Von der Idee bis zur Einführung
Natürlich sollten Anbieter von Rechtstechniken von Anfang an Sicherheitsstandards und -maßnahmen integrieren, noch bevor das Produkt entwickelt wurde.
"Es beginnt mit dem Laptop des Softwareentwicklers. Der Entwickler schreibt den Code, und dort kann man die erste Prüfung vornehmen. Das ist es, was Aikido macht", sagt Delrue. "Ob Code, Container, Cloud, Domain, in jedem Teil des Entwicklungslebenszyklus kann Aikido Sicherheitschecks durchführen." Ein zu strenger Ansatz kann jedoch den Entwicklungsprozess enorm verlangsamen. Deshalb rät Delrue, die Risikokategorisierung von Schwachstellen und Sicherheitsproblemen (niedrig, mittel, hoch, kritisch) klug einzusetzen. "Wenn Sie sie bei mittlerem Risiko blockieren, verlangsamen Sie die Entwicklung: Sie werden bei jedem Schritt, den sie machen, wegen einer Sicherheitsüberprüfung, die behoben werden muss, gestoppt. Manchmal ist es etwas einfacher, nur die 'kritischen Probleme' zu blockieren und die 'hohen' später in einem konzentrierten Moment zu beheben."

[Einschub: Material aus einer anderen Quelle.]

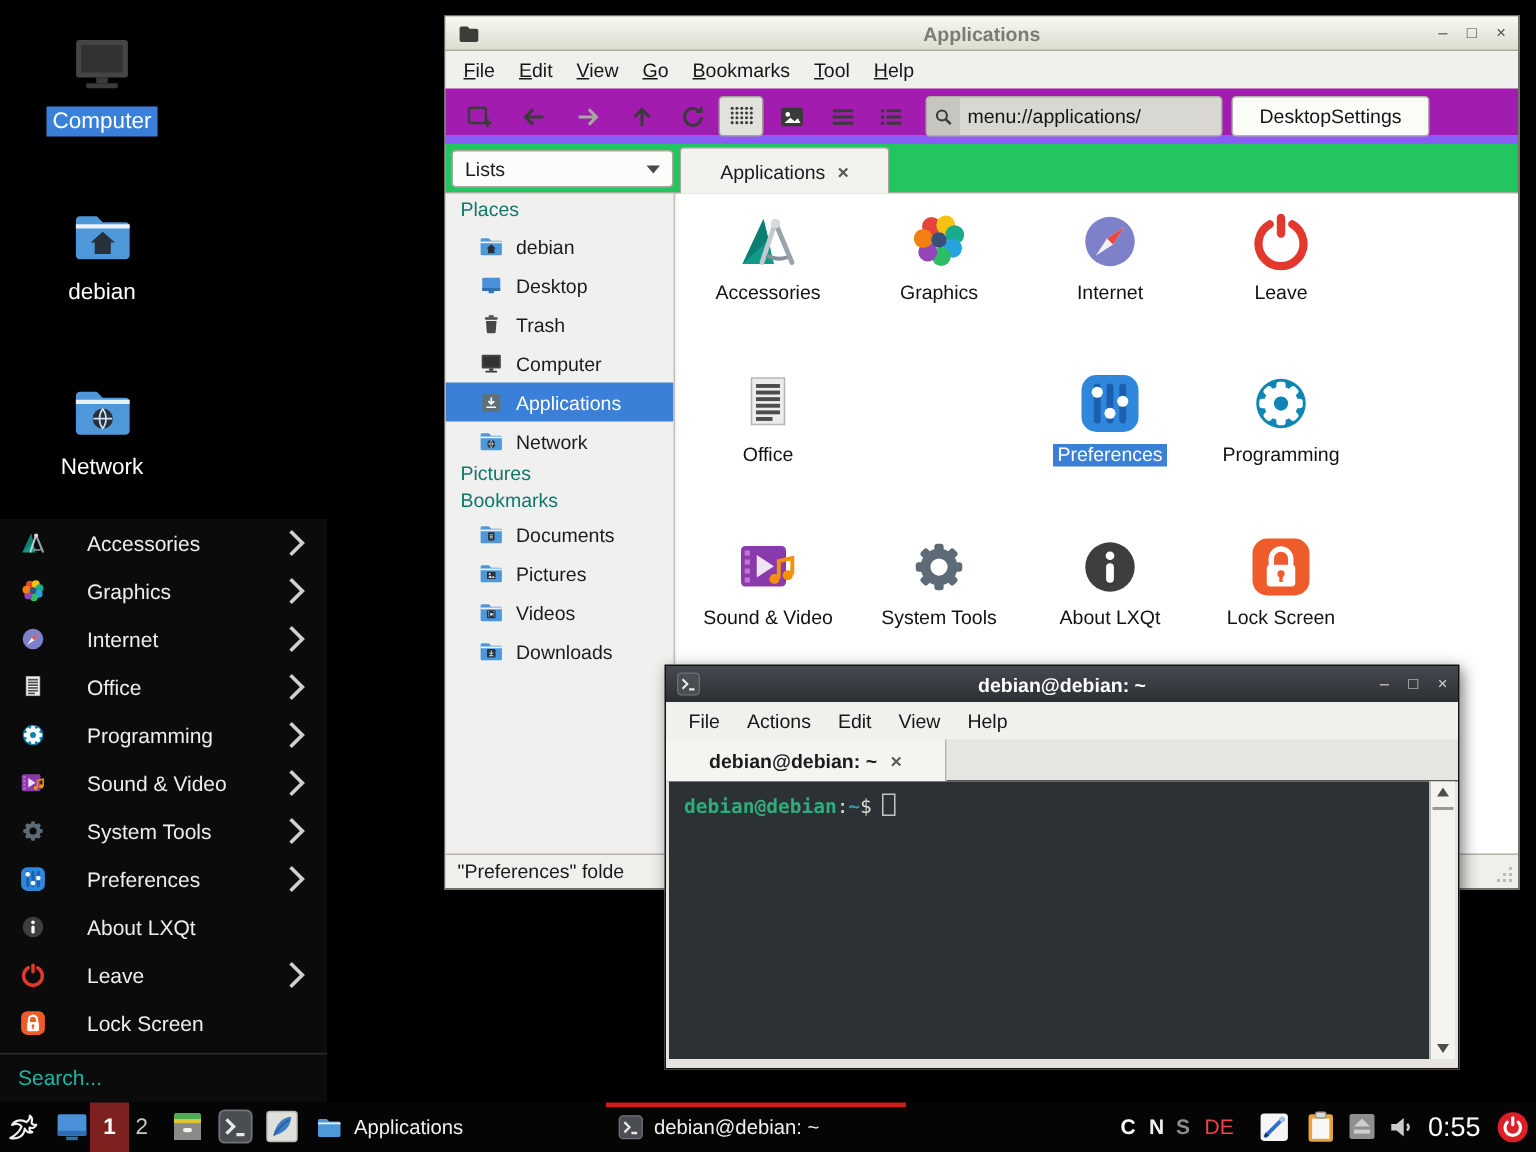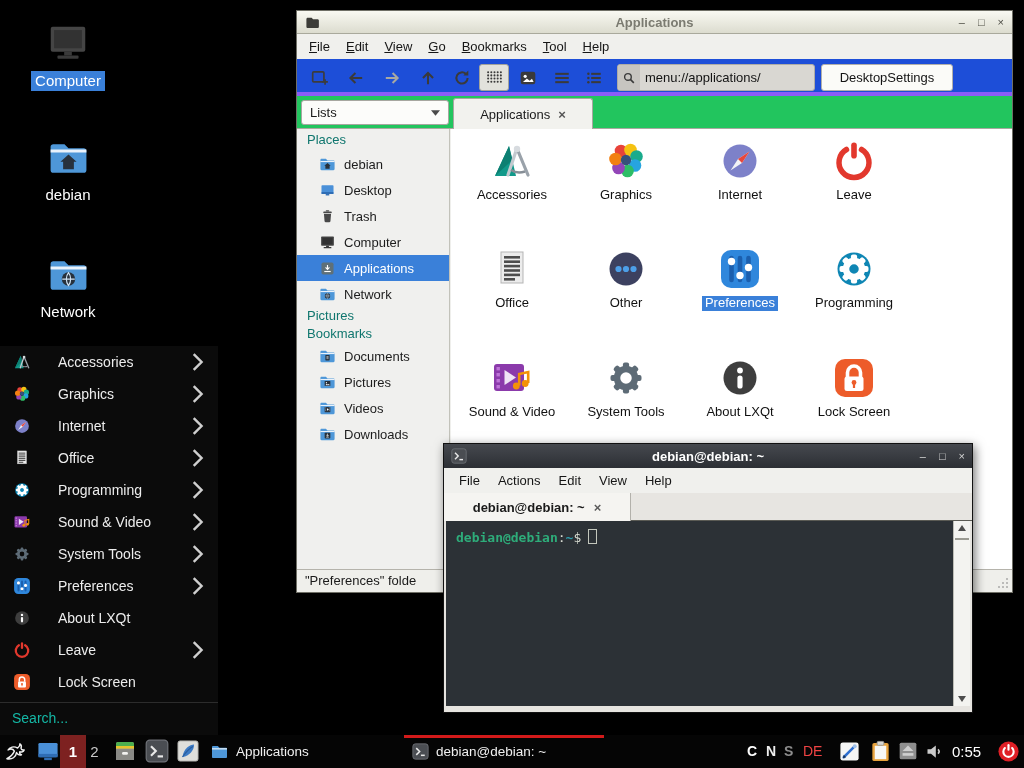"menu://applications/" .fm-toolbar { background: #1d4ed8 -> #a21caf; border-bottom: 4px solid #8b5cf6 -> 6px solid #8b5cf6 }
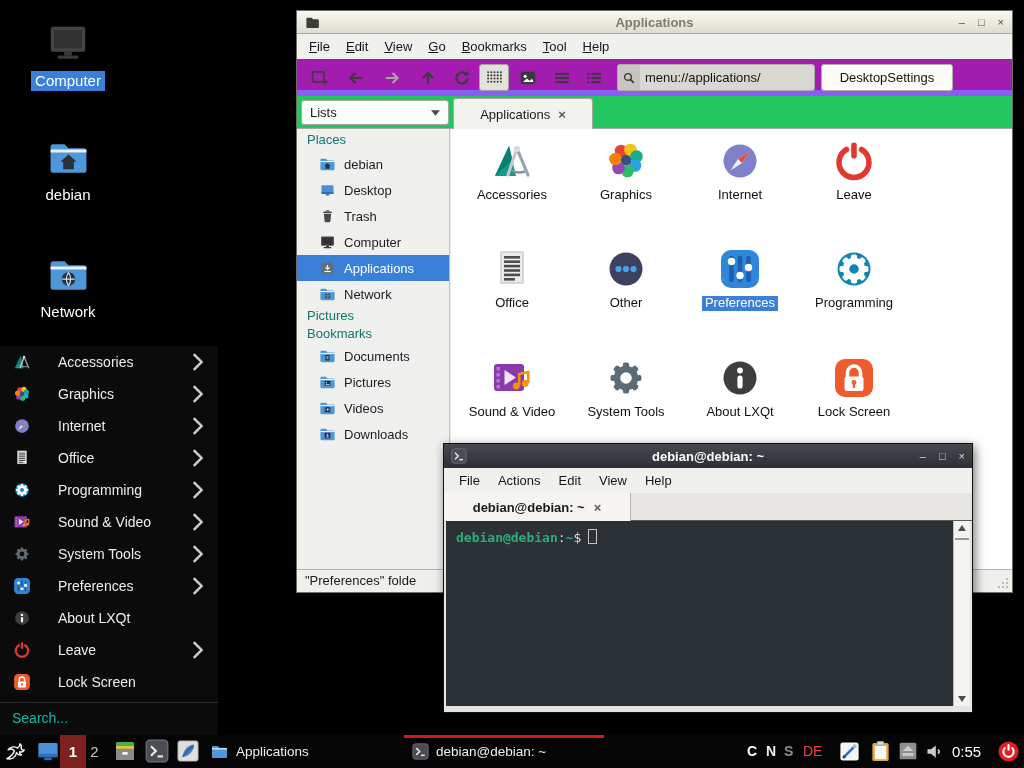"Other" div.cell { html: <div> <span><svg> <circle></circle> <circle></circle> <circle></circle> <circle></circle> </svg></span> <div>Other</div> </div> -> none }
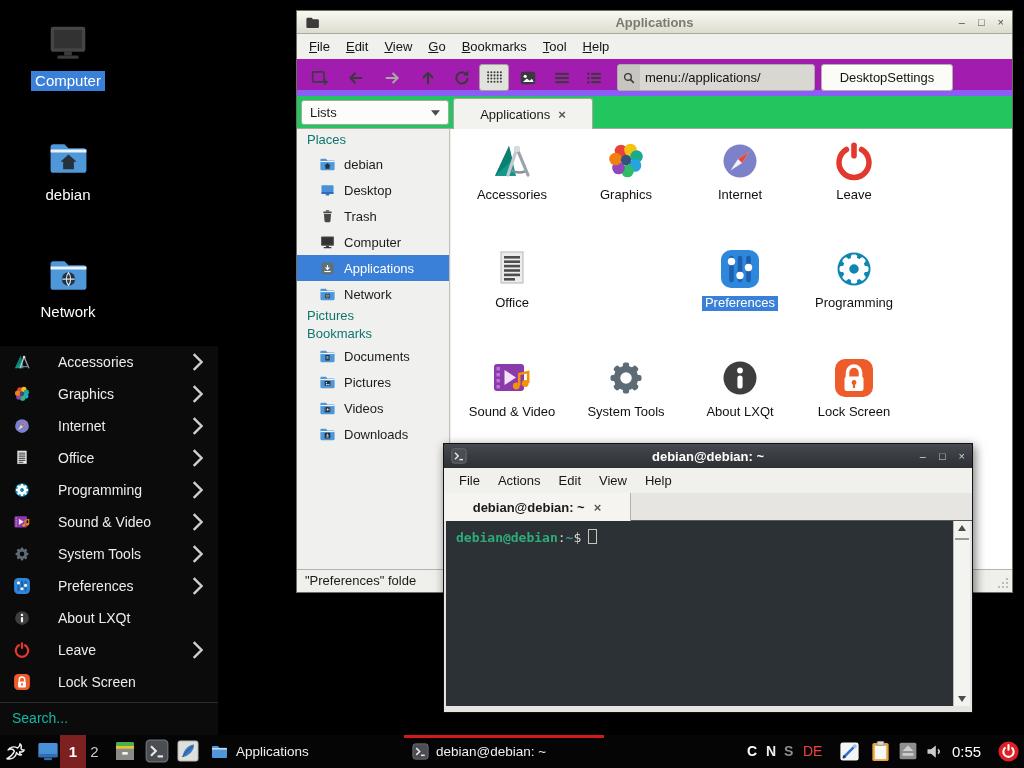"0:55" span.tray-txt { font-size: 15px -> 18px }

Während des gesamten Entwicklungszyklus können Sie verschiedene Prüfungen durchführen, um eine angemessene Sicherheitslage zu erreichen. In der Welt der Sicherheitsprodukte wird dies als "shifting left" bezeichnet. "Das bedeutet, dass man einen Fehler in einem früheren Stadium des Zyklus entdeckt, so dass er leichter behoben werden kann, als wenn er bereits bei einem Kunden in Betrieb ist. Denn zu diesem Zeitpunkt ist der Schaden bereits angerichtet." sagt Delrue.
In einer Zeit, in der Datenschutzverletzungen Millionen kosten können und der Ruf am seidenen Faden hängt, ist es klar, dass Cybersicherheit für Legaltech-Unternehmen nicht mehr nur eine Option, sondern eine Notwendigkeit ist. Ganz gleich, ob Sie über Cloud- oder On-Premises-Lösungen debattieren oder eine neue technische Lösung evaluieren, denken Sie daran: Im digitalen Zeitalter ist das Einzige, was teurer ist als die Investition in Cybersicherheit, die Nicht-Investition in sie.